Olivia ne se contente pas d’avoir accompli « sa
transition » personnelle avec dignité, mais milite pour tous ceux ou
toutes celles qui, un jour, passeront par là. Dans son combat pour plus
d’égalité de traitement, Olivia a trouvé une alliée, une seule, la députée
Michèle Delaunay, médecin et ministre déléguée chargée des Personnes âgées et
de l’Autonomie : « Aujourd’hui, l’enjeu est que quelqu’un prenne la
tête du groupe parlementaire pour la défense des droits des transsexuels.

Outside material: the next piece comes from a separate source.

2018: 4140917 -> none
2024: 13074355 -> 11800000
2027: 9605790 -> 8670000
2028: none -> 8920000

Politiquement, il n’y a que des coups à prendre. » Olivia met toute son
énergie dans la lutte contre les idées reçues, contre les stéréotypes
concernant les transsexuels. Et ils sont légion. « C’est une manière de
continuer mon cheminement personnel. Je souhaite que la société française
regarde les transsexuels avec bienveillance et ne nous prenne plus pour des
prostituées ou des artistes à paillettes. La société a du mal à nous faire une
place alors que nous aspirons juste à une vie normale, comme tout le
monde. »
Olivia apprend vite. Elle devient même la première femme acceptée
au Grand Orient de France. Une prouesse, un autre combat gagné à force de
persuasion. « J’ai intégré le Grand Orient en tant qu’homme, j’y suis
restée en tant que femme. Pour moi, le Grand Orient est un club philosophique,
un think tank qui porte les valeurs humanistes de la République laïque et qui
m’aide à trouver mon merveilleux. »
Elle découvre aussi la discrimination vis-à-vis des femmes…

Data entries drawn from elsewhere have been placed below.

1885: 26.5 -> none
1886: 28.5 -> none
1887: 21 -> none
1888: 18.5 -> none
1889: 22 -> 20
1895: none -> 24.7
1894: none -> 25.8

« Ce que dit une femme a parfois moins de poids que ce que dit un
homme. » Qu’est-ce qui reste de masculin en elle ? La passion pour le
rugby, le foot, la mécanique et l’aviation : « Je pilote un bimoteur.
Paris-Nice en trois heures, c’est génial ! Je suis très à l’aise avec les
hommes car je sais les décoder. Ils ne me font pas peur, mais cela n’empêche
pas que je me sente fragile et que, parfois, leur violence me déroute. »
Le seul sujet qui reste douloureux est celui de sa fille de 18 ans qu’elle
voit peu car elle s’est séparée très vite de sa mère. « Je laisse ma fille
vivre sa vie, en province, loin de moi. Elle continue à me dire “papa”, bien
sûr. Je m’attends à des hauts et des bas. J’ai cessé de me sentir coupable car
le chemin pour aller jusqu’à moi aura été long. »
Aujourd’hui, Olivia vit sa vie de Parisienne, du côté de la place
des Victoires, en semi-retraite – elle exerce son métier d’architecte
d’intérieur en free lance – dans un appartement dépouillé. Une vie
tranquille, apaisée, ce à quoi elle aspirait depuis toujours : « Je
travaille un peu, à mon rythme. Je profite de la vie, je fais les magasins, je
parle chiffons, je vais au restaurant… » Olivia est en couple avec une
femme. Troublant détail pour nous, anecdote pour elle : « Peu importe
le sexe de mon amour, j’ai toujours aimé les femmes. L’important, c’est d’être
bien avec quelqu’un. » Le soir, Olivia s’étourdit de musique, « L’œuvre
pour piano » de Debussy, Miles Davies, du rap, les tubes des
années 1970 qui lui rappellent sa jeunesse, mais aussi de la musique
électronique. Et elle relit Céline, Le Clézio et redécouvre la poésie de
Victor Hugo, « vertigineuse, comme ma vie ».